O yıl rahmet kapıları ardına kadar açılmış, sağanak sağanak yağan bereketin müjdecisi olan yağmurlar Hızır gibi yetişmişti. Fakir fukara sevindirilince duaların kilidi açılıvermişti sanki. İlahi kudretin kapısının tokmağı kavlî duaysa anahtarı fiili duaydı ne de olsa. Rahmete ermeyi dileyen önce kendi kuvvetince merhamet etmeli, nimet almayı uman önce kendi imkânınca vermeliydi. Yusuf hoca ne güzel söylemişti.
" Ayağındaki lastiği, çarığı yıpranmış olduğundan, çatısı damı aktığından ötürü yağmurun külfetinden sakınan kalmayıncaya değin gözetip kollayın birbirinizi. Duanın makbulü mazlumun gönlündedir."
"Ömür dediğin şey zaman içinde bir yolculuktan ibaretti. Mekân değişse de, muhatap oldukların gitse de herkesin yolu da yolculuğu da bir hayatın içindeydi. Sonuna varınca dönüp baktığında ne kadar da kısacık gelen ömrün içine nice güzergâhlar, duraklar; uzayıp giden, kimi zaman değişen yollar sığardı. Herkes nasibi kadar yaşardı. Kısmeti kadar nasiplenir, rızkı kadar yer ama şükrü kadar doyardı. Böyle bir denklemi vardı yaşam kurallarının. Şikâyet ettiğin şey artar, şükrettiğinse çoğalır, bereketlenirdi.
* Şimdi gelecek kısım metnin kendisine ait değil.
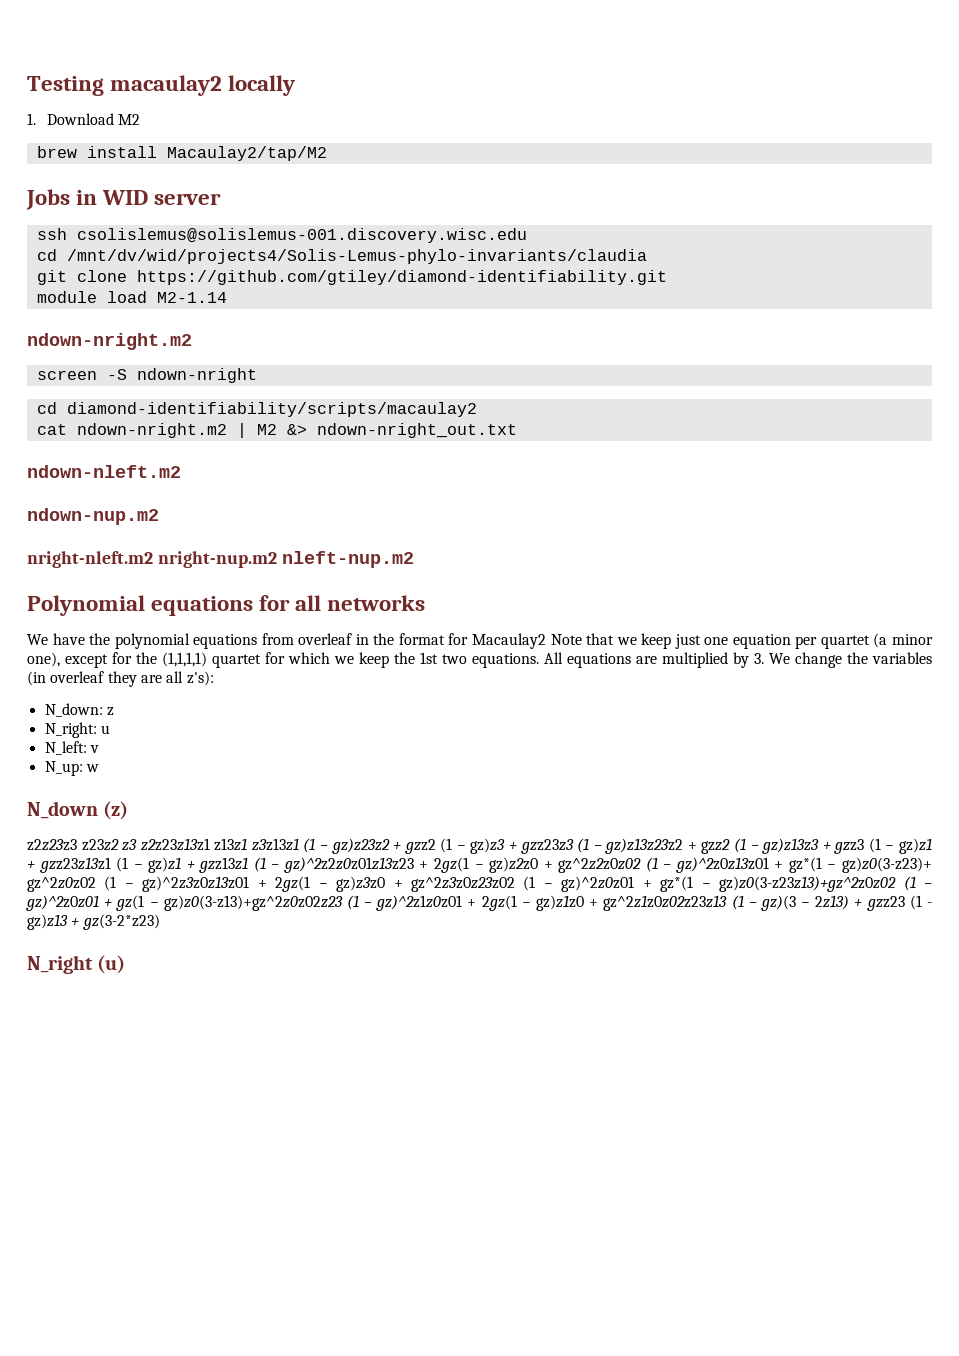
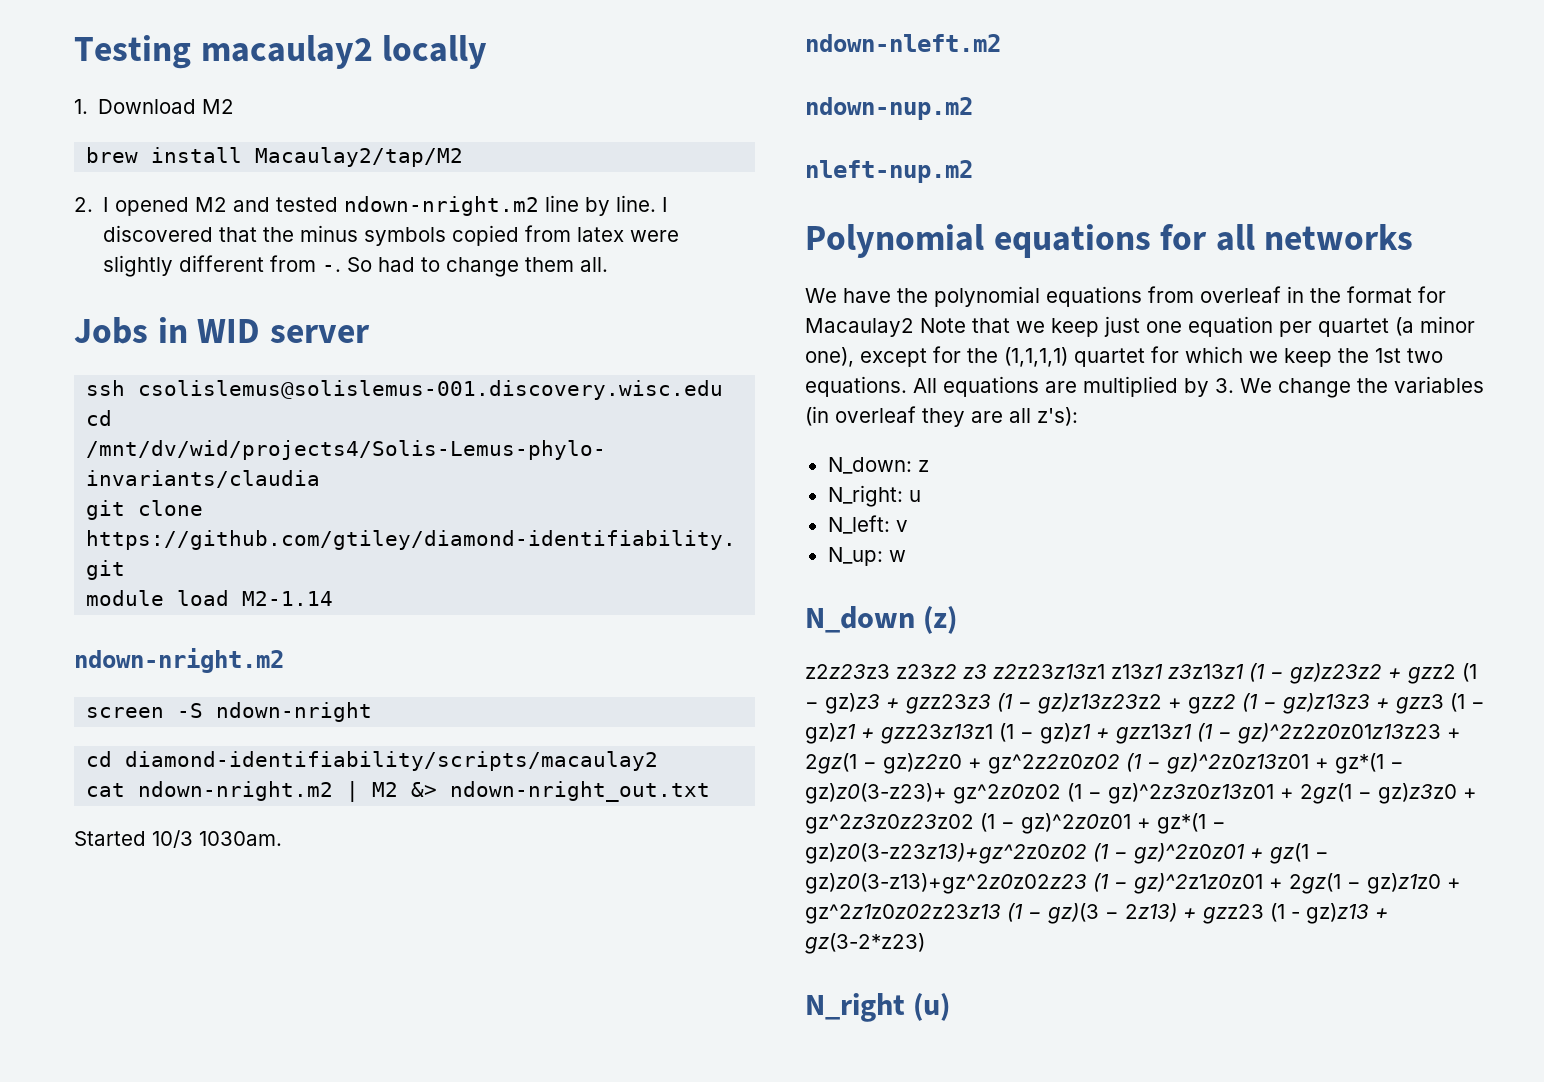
(327, 153) none -> [74,195,669,216] [103,225,680,246] [103,255,609,277] // 2. I opened M2 and tested ndown-nright.m2 line by line. I discovered that the minus symbols copied from latex were slightly different from -. So had to change them all.
(517, 430) none -> [74,830,282,848] // Started 10/3 1030am.
[27,551,277,568] nright-nleft.m2 nright-nup.m2 -> (973, 108) none

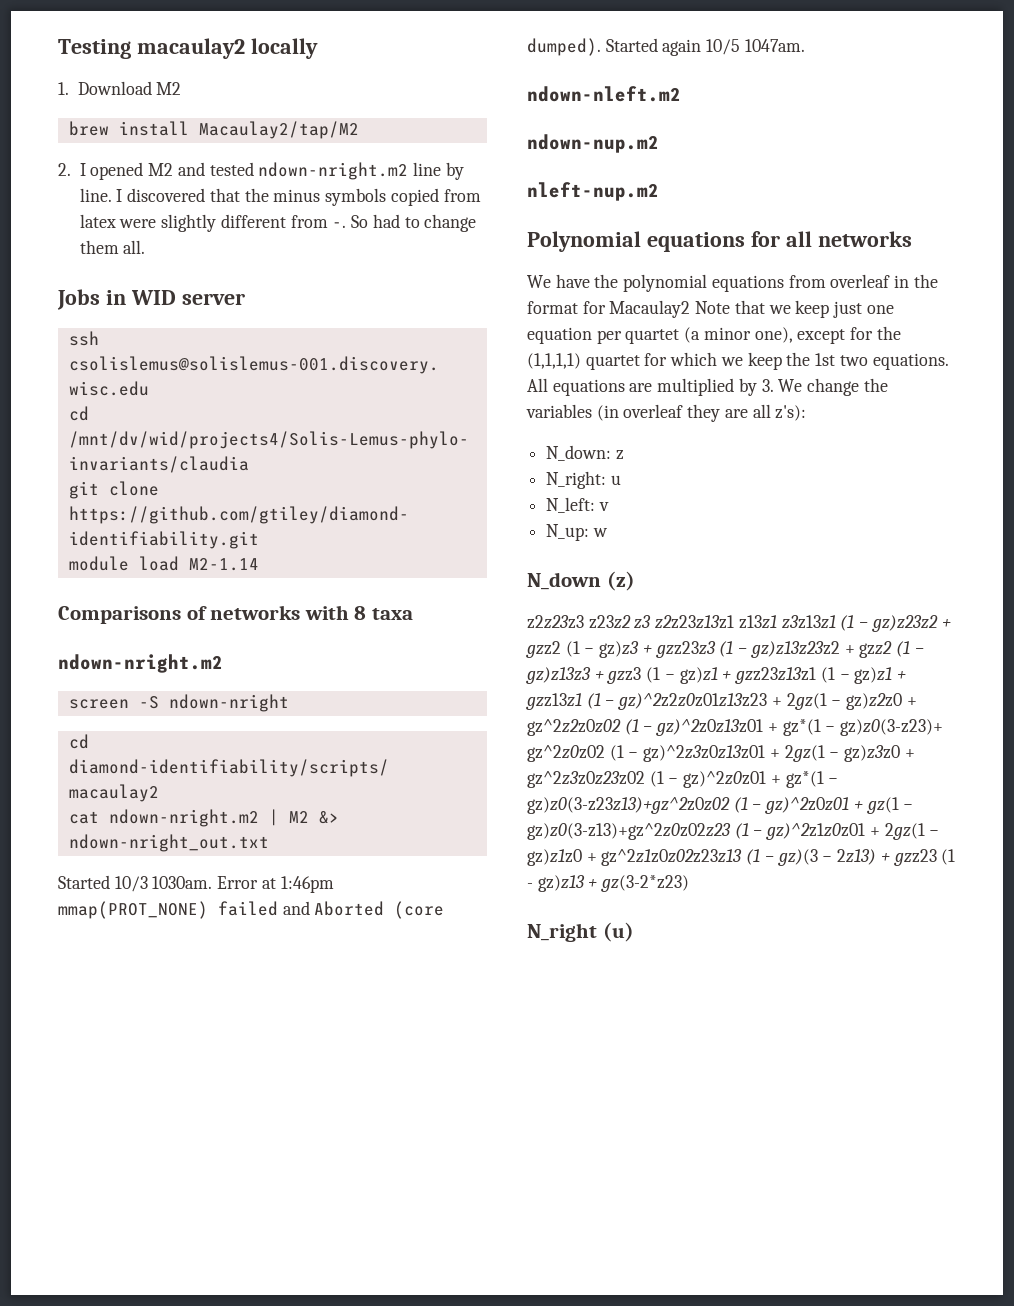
(334, 598) none -> [58,605,413,624] // Comparisons of networks with 8 taxa
(282, 838) none -> [217,876,334,893] [58,901,445,919] [527,38,805,56] Error at 1:46pm mmap(PROT_NONE) failed and Aborted (core dumped). Started again 10/5 1047am.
Çoğu zaman sahip olduklarınla alakalı olmaz insanoğlunun doyumu. Memnuniyeti ve şükrü kadar belirlenirdi hayatını niteliği. Kimi kuş sütünün eksik olmadığı sofralarda hâlâ aradığını bulamamakla uğraşıp yüreğini karartırken, kimi de kuru ekmek ve soğanla yediği fukara yemeğinden aldığı lezzetle mest olurdu. Hayat; beden gözünün maddede gördüğü değil, gönül gözünün görmeyi istediği derinlik kadardı."